SPDX-License-Identifier: Apache-2.0
Copyright (c) 2021 Intel Corporation

Intel® Smart Edge Open Telemetry Documentation

Overview

Intel® Smart Edge Open comes with a set of telemetry components, providing user with the ability to monitor the performance and health of the cluster nodes. This support allows users to retrieve information about the platform, the underlying hardware, cluster, and applications deployed. The data gathered by telemetry can be used to visualize metrics and resource consumption, set up alerts for certain events, and aid in making scheduling decisions based on the received telemetry.

Currently, the support for telemetry is focused on metrics; support for application tracing telemetry is planned in the future.
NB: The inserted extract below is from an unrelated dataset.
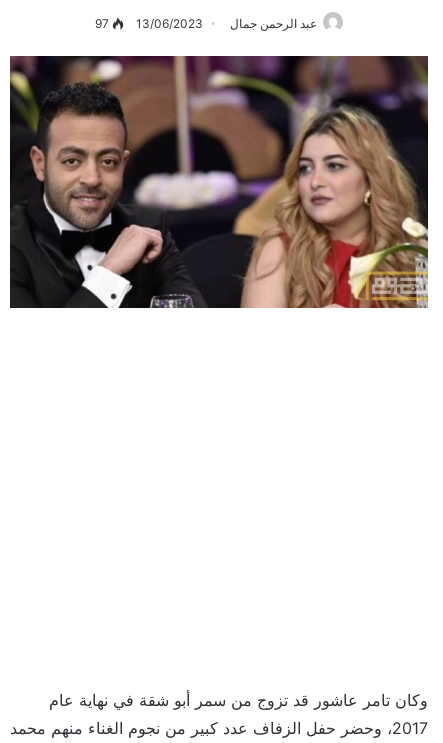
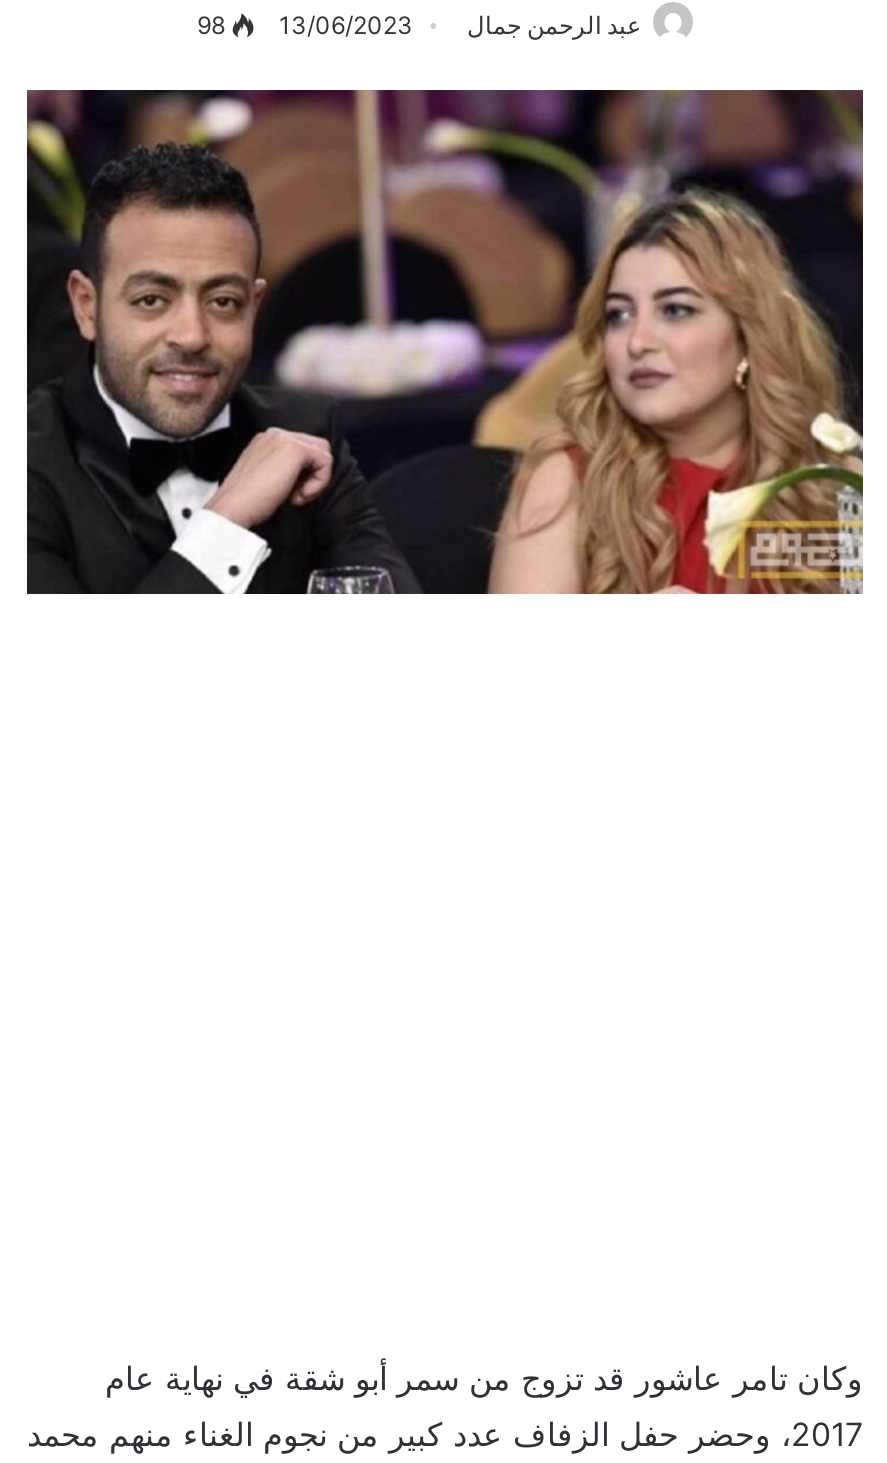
- عبد الرحمن جمال 13/06/2023 97
+ عبد الرحمن جمال 13/06/2023 98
Telemetry bundle is installed by the following experience kits:

How It Works

The telemetry components used in Intel® Smart Edge Open are deployed from the Edge Controller as Kubernetes* (K8s) pods. Components for telemetry support include:

  • collectors
  • metric aggregators
  • monitoring and visualization tools

How it’s deployed

Depending on the role of the component, it is deployed as either a Deployment or Deamonset. Generally, global components receiving inputs from local collectors are deployed as a Deployment type with a single replica set, whereas local collectors running on each host are deployed as Daemonsets. Local collectors running on Edge Nodes that collect platform metrics are deployed as privileged containers, using host networking. Communication between telemetry components is secured with TLS either using native TLS support for a given feature or using a reverse proxy running in a pod as a container.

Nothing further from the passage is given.